Lídia não é a única mulher que enfrenta o desafio de se adaptar à pandemia e às queimadas neste ano. Muito próximo de sua realidade está Margarete Alves de Assis, 51, poconeana nascida e criada. Ela vive em Porto Jofre. Ela é camareira há mais 15 anos nas pousadas e se prepara para mudar para uma outra região, em busca de mais oportunidades frente às tantas queimadas. Para Margarete, antes das queimadas era melhor para passear, para respirar, e até para conhecer o Pantanal.

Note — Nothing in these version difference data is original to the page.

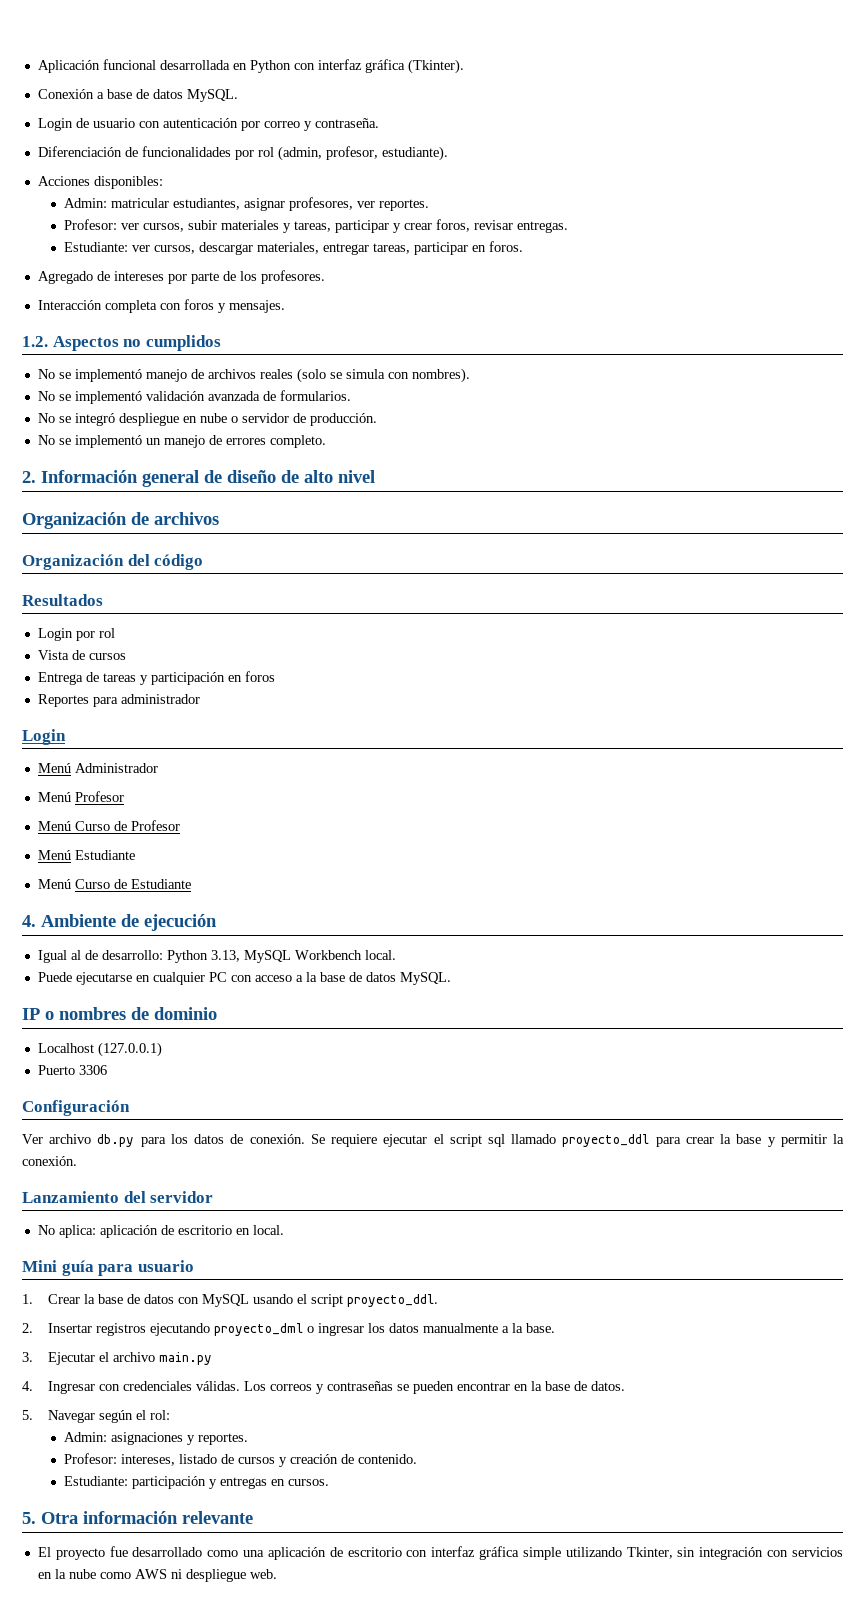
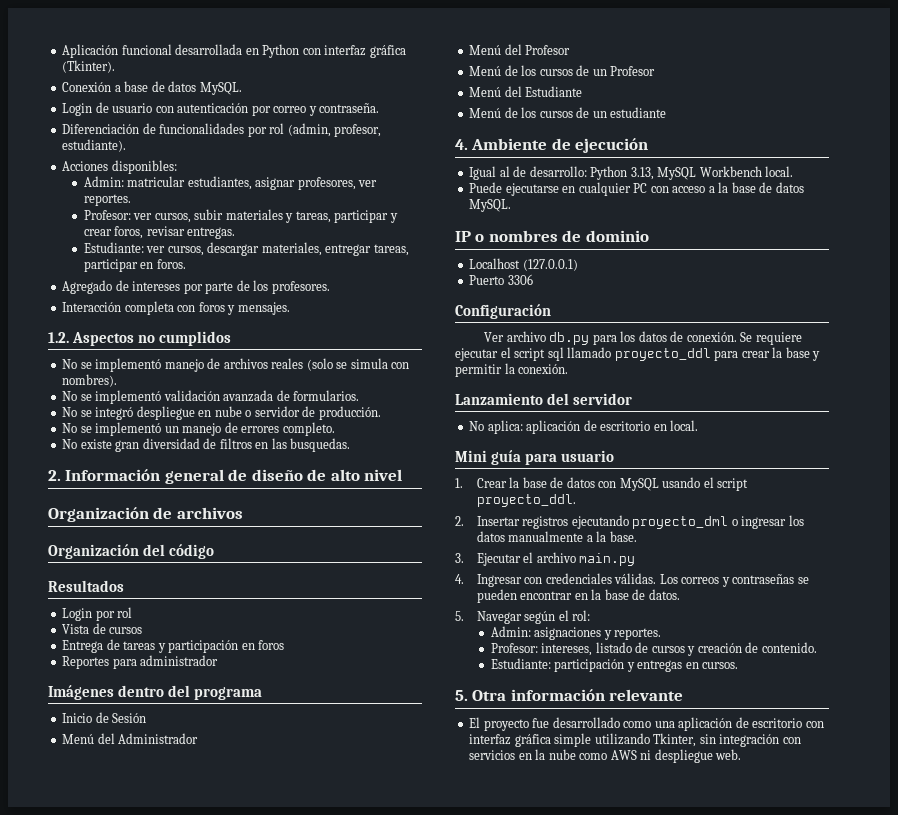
+ No existe gran diversidad de filtros en las busquedas.
  Reportes para administrador
- Login
- Menú Administrador
+ Imágenes dentro del programa
+ Inicio de Sesión
+ Menú del Administrador
- Menú Profesor
- Menú Curso de Profesor
- Menú Estudiante
+ Menú del Profesor
+ Menú de los cursos de un Profesor
+ Menú del Estudiante
- Menú Curso de Estudiante
+ Menú de los cursos de un estudiante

“Neste ano, a queimada está muito maior, quem chega no Pantanal só vê morte dos animais e da vegetação. Prejudica os bichos, o meio ambiente e até as onças pintadas. Esse fogo é consequência de muitas pessoas que não tem consciência”, finaliza.
No rio São Lourenço, o piloteiro Tião fala desacreditado de como as queimadas, a baixa do rio e a pandemia têm afetado Porto Jofre nesses últimos meses. Na esperança de vir chuva, ele pilota um dos pequenos barcos atracados no Porto há meses e reclama inclusive da diminuição dos peixes no rio, lhe causando apreensão toda essa situação.
Com a baixa histórica dos rios que cortam a região, Nelson, 52 anos, comandante do barco-hotel Oásis do Pantanal há 15 anos, também clama por chuva para finalmente pilotar o seu barco, já atracado com viagens reduzidas há três meses. Ele, que atravessava constantemente os Rios Piquiri, São Lourenço e o Cuiabá, reforça que a seca severa e as queimadas neste ano atrapalham inclusive a navegação.
“Em 22 anos morando em Porto Jofre essa é a seca mais braba que já vivemos”, diz o casal de pescadores profissionais, Diana Maria de Arruda e Oscar de Moraes.